# Blazer Vanes Or Dura-Vanes



## Chevrolet (Apr 18, 2003)

I'm sure both would work well, but I know that the blazer vanes are awesome and work very well at good flight characteristics. You'll also gain speed with the blazers


----------



## ducky (Jan 27, 2005)

*Blazer Vanes!*

They are the only way to go. I have been using them for the last two months, and I can't get over how well they do. Try them and I will bet you will not regret it. The fly even better at further distances. I couldn't believe the difference it made at 50 yards. Best of luck.


----------



## JAVI (Jun 19, 2003)

I'm happy with my 2.3" 3-D DuraVanes on my Gold Tip Series 22 Pro's and see no reason to change...


----------



## pinshooter (Jun 11, 2004)

I haven't shot the Blazers but I am extremely happy with my Duravanes. :thumbs_up


----------



## Wild Bill 71 (Dec 4, 2004)

*Love my Blazer Vanes.*

Make my LineJammers fly awesome.

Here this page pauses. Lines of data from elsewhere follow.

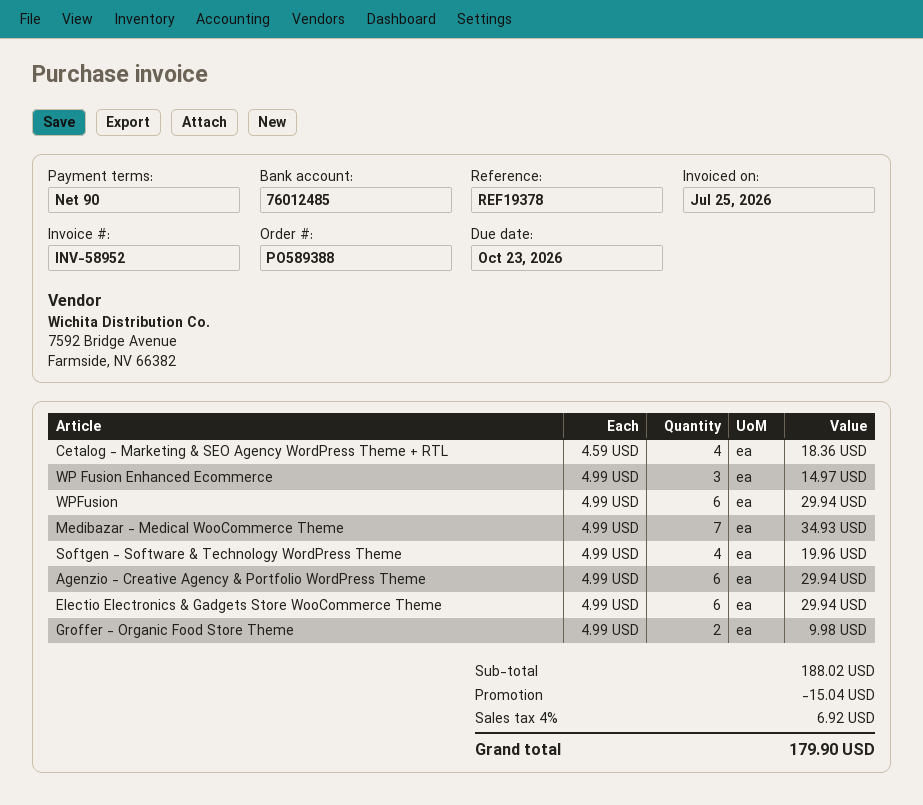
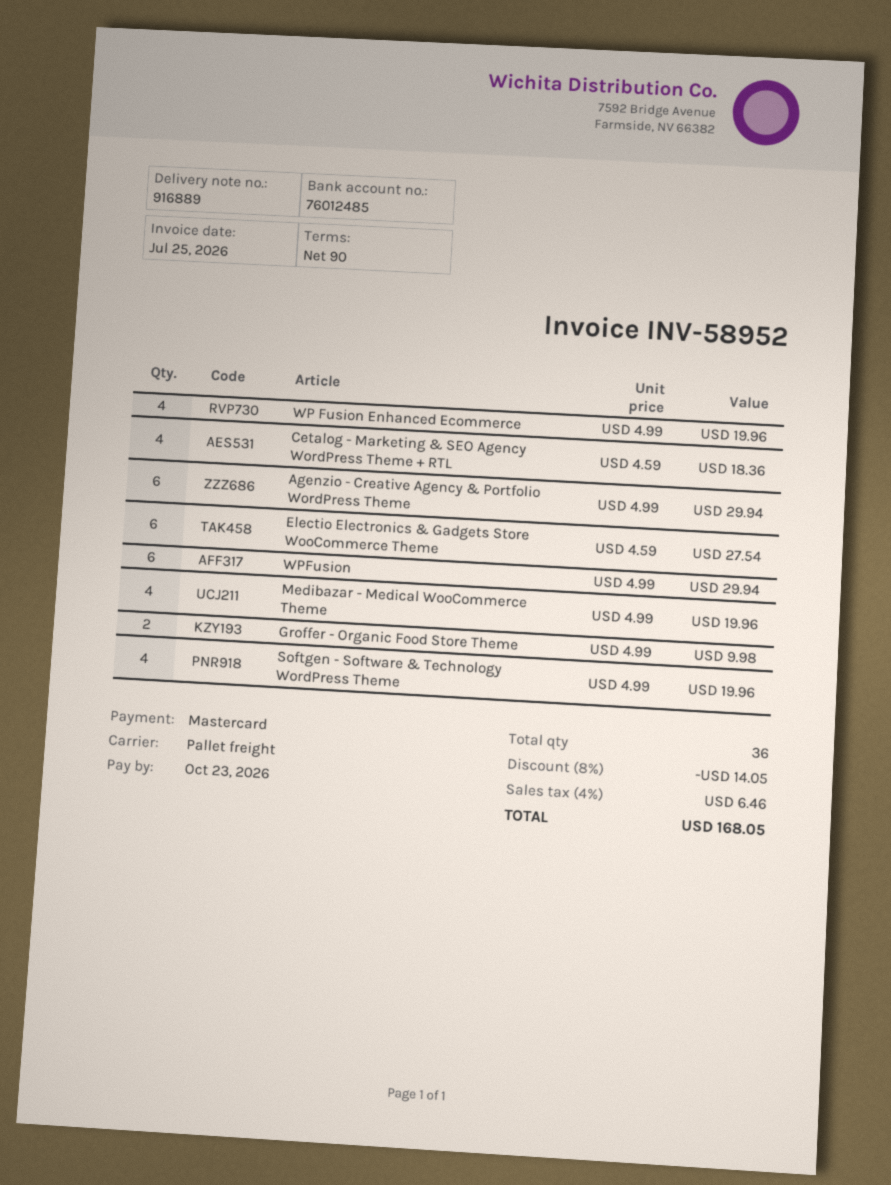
WP Fusion Enhanced Ecommerce: 3 x 4.99 = 14.97 -> 4 x 4.99 = 19.96
Medibazar - Medical WooCommerce Theme: 7 x 4.99 = 34.93 -> 4 x 4.99 = 19.96
Electio Electronics & Gadgets Store WooCommerce Theme: 6 x 4.99 = 29.94 -> 6 x 4.59 = 27.54
discount: 15.04 -> 14.05
tax: 4% = 6.92 -> 4% = 6.46
total: 179.90 -> 168.05

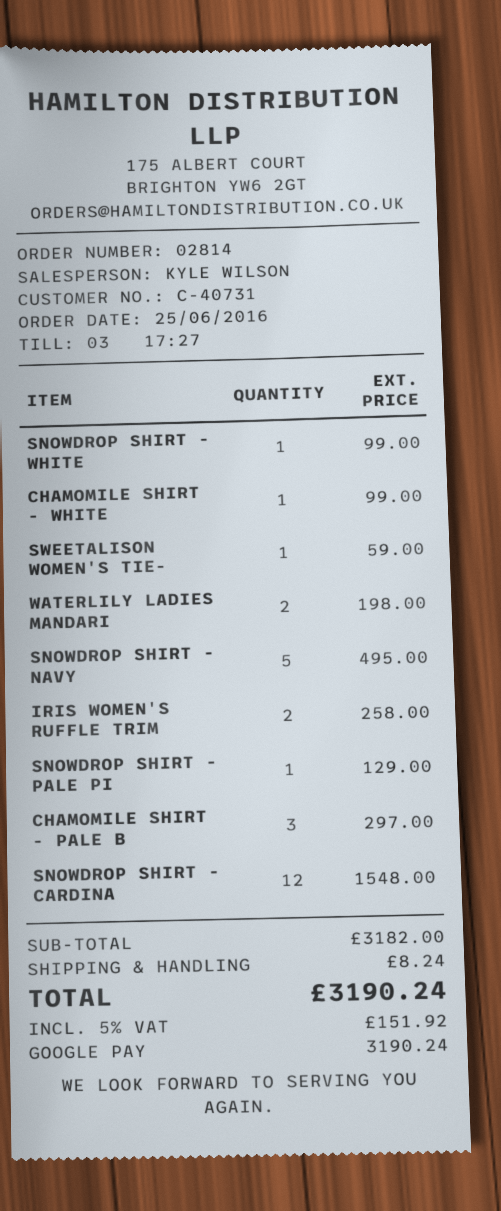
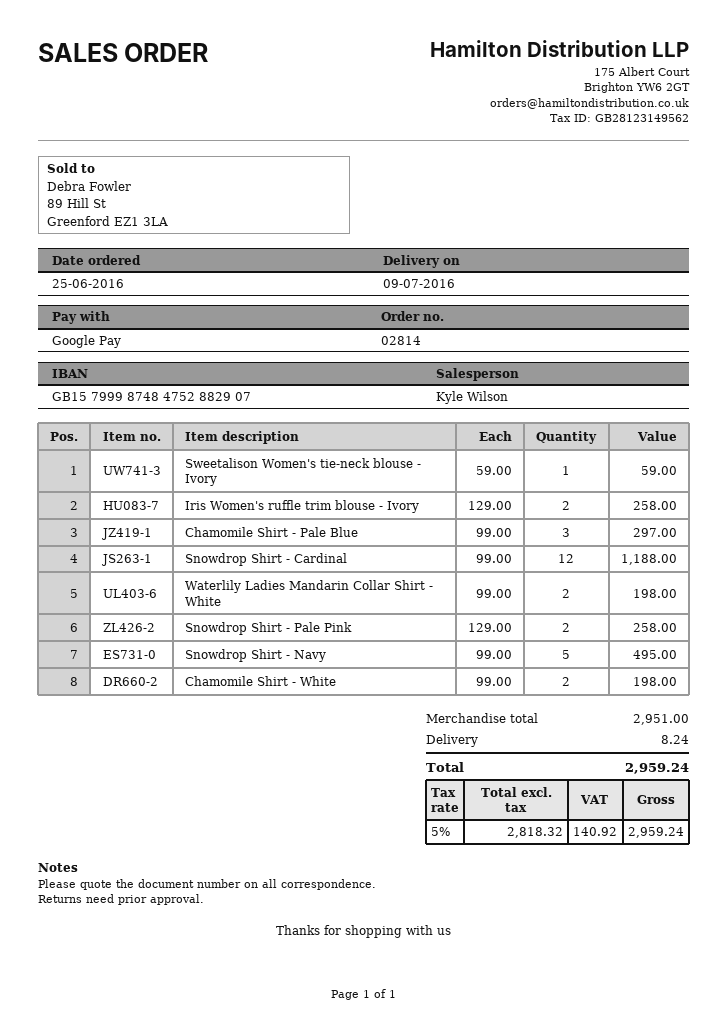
SNOWDROP SHIRT - WHITE: 1 for 99.00 -> none
CHAMOMILE SHIRT - WHITE: 1 for 99.00 -> 2 for 198.00
SNOWDROP SHIRT - PALE PI: 1 for 129.00 -> 2 for 258.00
SNOWDROP SHIRT - CARDINA: 12 for 1548.00 -> 12 for 1188.00
subtotal: 3182.00 -> 2951.00
tax: 5% = 151.92 -> 5% = 140.92
total: 3190.24 -> 2959.24

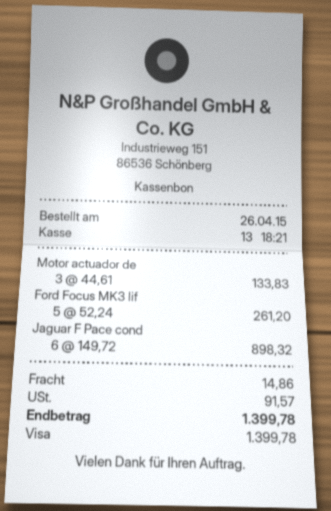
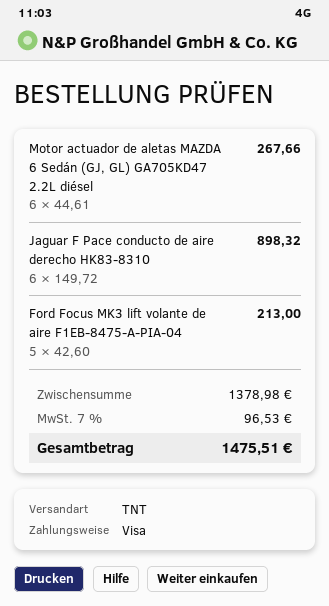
Motor actuador de: 3 x 44.61 = 133.83 -> 6 x 44.61 = 267.66
Ford Focus MK3 lif: 5 x 52.24 = 261.20 -> 5 x 42.60 = 213.00
shipping: 14.86 -> none
tax: 91.57 -> 96.53
total: 1399.78 -> 1475.51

Couldn't be happier.


----------



## rembrandt (Jan 17, 2004)

I'm not all that pleased with the regular Duravanes. I just did a half dozen and they are riddled by close hitting arrows. I think I'm going to Vanetecs and Blazers asap.


----------



## beetle (Jun 23, 2004)

I was using 2.3" Duravanes on my CXL Selects and really liked them. I recently tried some 1.5" Mini-Blazers and they are fantastic! I believe thay have more drag than the Duravanes, but the arrows fly so well I think I'm hooked. Not that they flew badly with the Duravanes, I just feel the Mini-Blazers are better!

Mark


----------



## PLASTIC PAUL (Sep 19, 2004)

I went to 1.5" Quick Spins but i just got a bunch of Blazers to try out, including the mini's. I would give the mini Blazers a look if you don't want to drop the $$$$ for the Quick Spins.


----------



## mpolk (Dec 2, 2004)

I'm using the 1.5 inch Mini Blazer Vanes for 3D. Work like a top.


----------



## Top Cat (Jun 22, 2002)

I was using Blazers on my CXL's and was happy with them. Then I bought some CXL's from misterLX on here and they were fletched with 2 1/4" Quick Spins and I'm Not goung back :teeth:


----------



## LU E LU I (Mar 29, 2003)

Great responses,thankyou.


----------



## rembrandt (Jan 17, 2004)

Where can you buy the 3-D Duravanes?


----------



## Top Cat (Jun 22, 2002)

rembrandt said:


> Where can you buy the 3-D Duravanes?



Go here http://www.lancasterarchery.com/shop/index.php


----------



## glenny (Jul 25, 2004)

*Same here*



Top Cat said:


> I was using Blazers on my CXL's and was happy with them. Then I bought some CXL's from misterLX on here and they were fletched with 2 1/4" Quick Spins and I'm Not goung back :teeth:


The quickspins aren't in the voting or you just don't want to spend the money, they are worth it if you ask me.


----------



## rembrandt (Jan 17, 2004)

I went over to Lancasters and ordered some vanes from them. I purchased the 3" 3D Durovanes.


----------



## shermo (Oct 7, 2003)

*Blazers*

louie I find that the Blazers flew really well  

The only trouble that I had with them was durability, because of the high profile, and how brittle they are I was getting a lot of damage.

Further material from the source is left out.